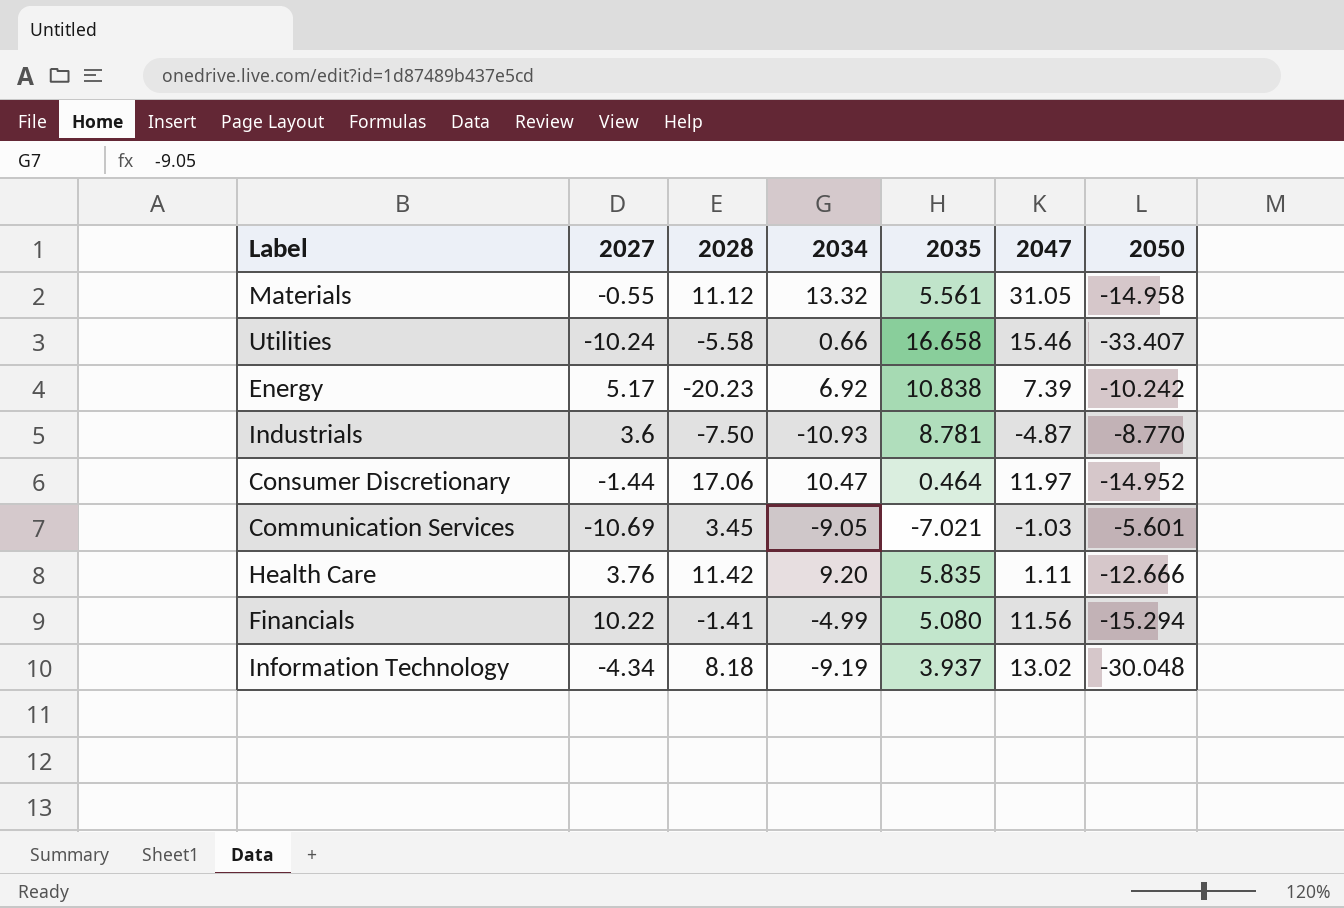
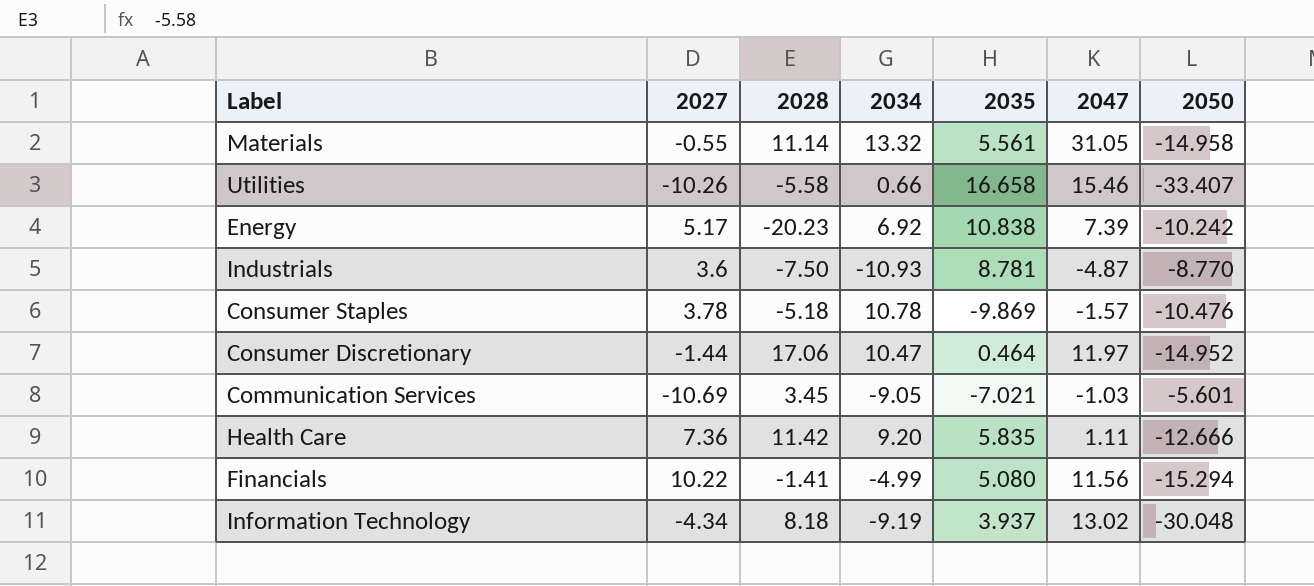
Materials | 2028: 11.12 -> 11.14
Utilities | 2027: -10.24 -> -10.26
row Consumer Staples: none -> 3.78 | -5.18 | 10.78 | -9.869 | -1.57 | -10.476
Health Care | 2027: 3.76 -> 7.36

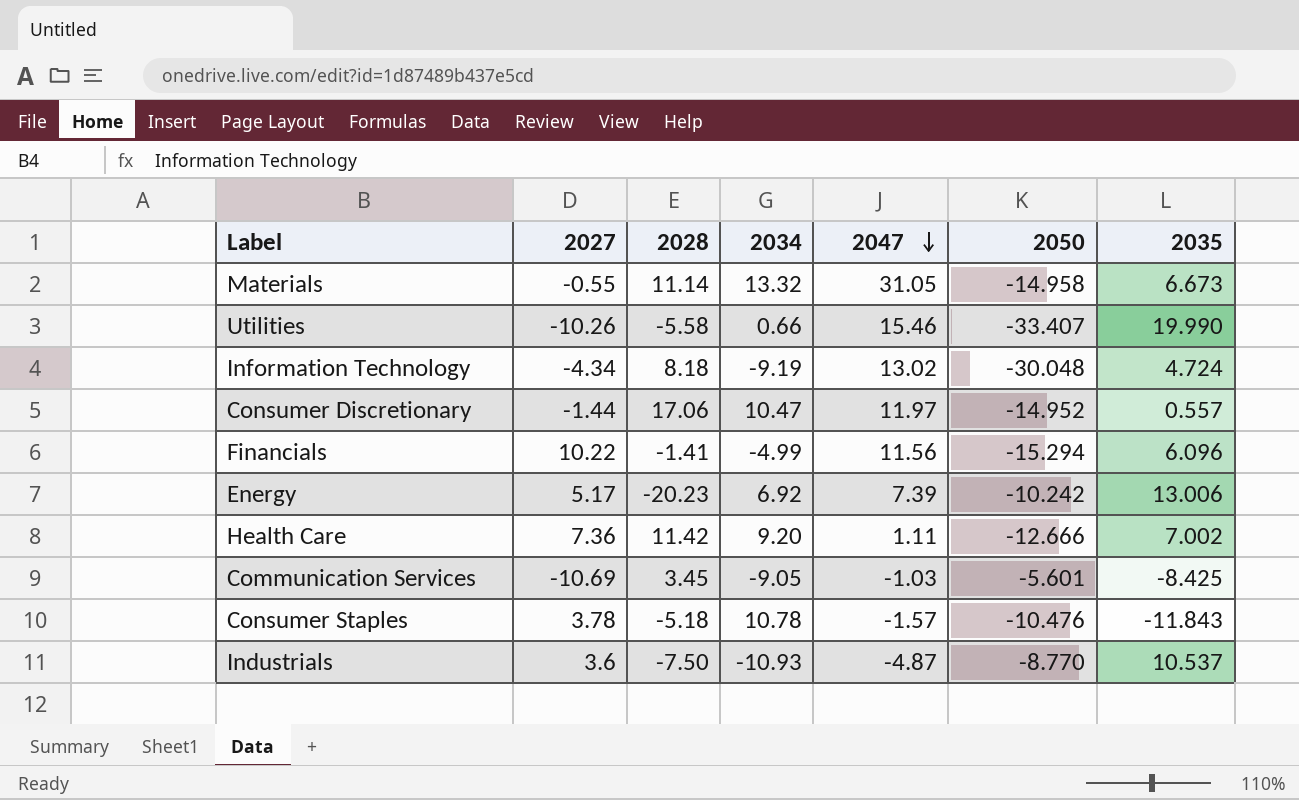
row order: none -> 2047 descending
column 2035 | position: 5 -> 7
Materials | 2035: 5.561 -> 6.673
Utilities | 2035: 16.658 -> 19.990
Information Technology | 2035: 3.937 -> 4.724
Consumer Discretionary | 2035: 0.464 -> 0.557
Financials | 2035: 5.080 -> 6.096
Energy | 2035: 10.838 -> 13.006
Health Care | 2035: 5.835 -> 7.002
Communication Services | 2035: -7.021 -> -8.425
Consumer Staples | 2035: -9.869 -> -11.843
Industrials | 2035: 8.781 -> 10.537

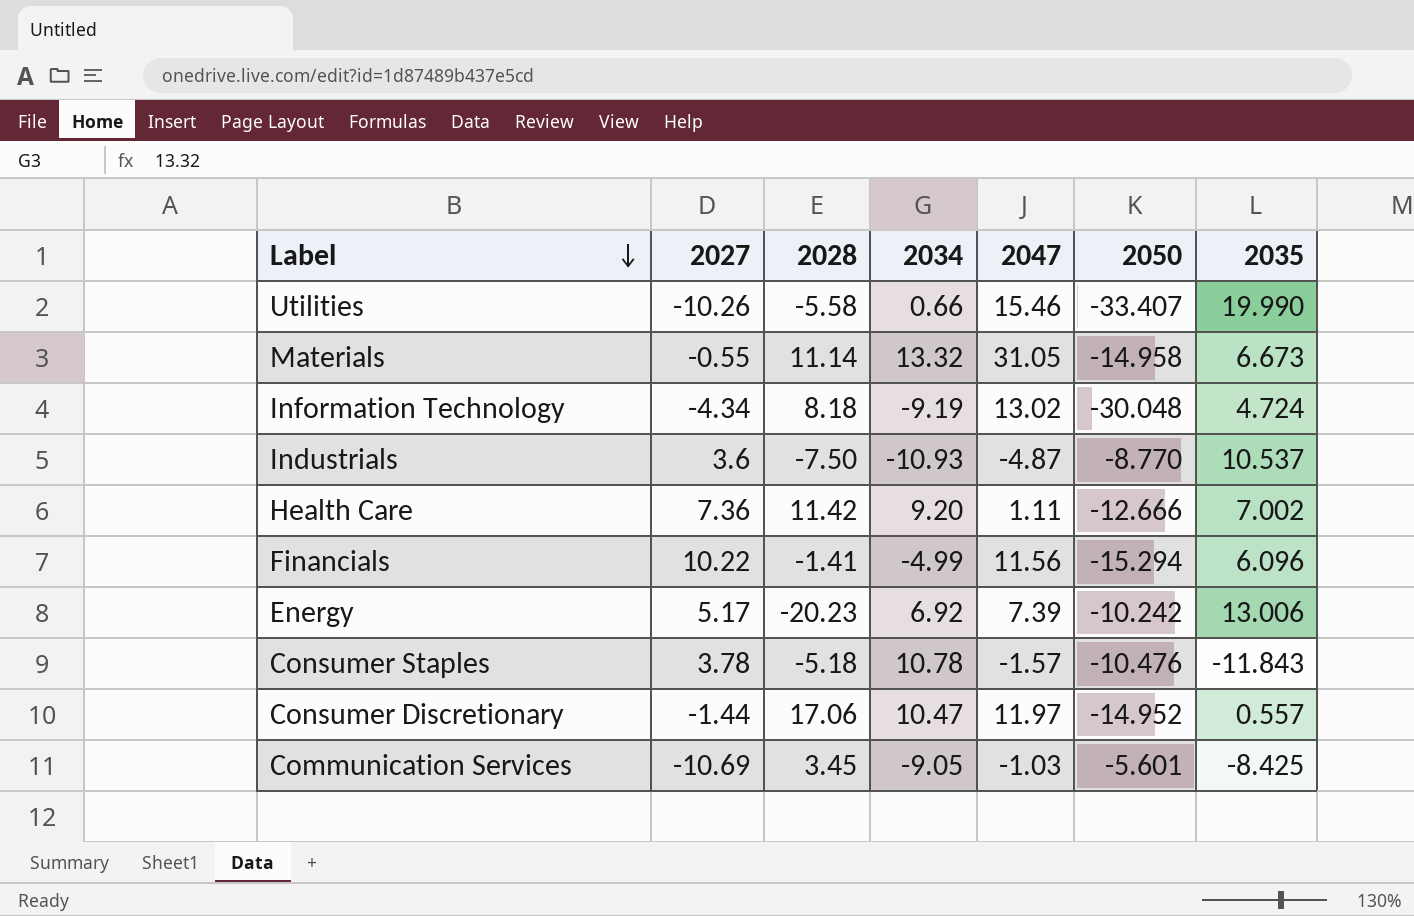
row order: 2047 descending -> Label descending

+---+

> [THE PROBLEM]: Lines from the one with "Information Technology | 2035: 3.937 -> 4.724" through the final line of the records are the whole answer; print them exactly, minus any pictures.

> [PROBLEM SOLUTION]:
Information Technology | 2035: 3.937 -> 4.724
Consumer Discretionary | 2035: 0.464 -> 0.557
Financials | 2035: 5.080 -> 6.096
Energy | 2035: 10.838 -> 13.006
Health Care | 2035: 5.835 -> 7.002
Communication Services | 2035: -7.021 -> -8.425
Consumer Staples | 2035: -9.869 -> -11.843
Industrials | 2035: 8.781 -> 10.537

row order: 2047 descending -> Label descending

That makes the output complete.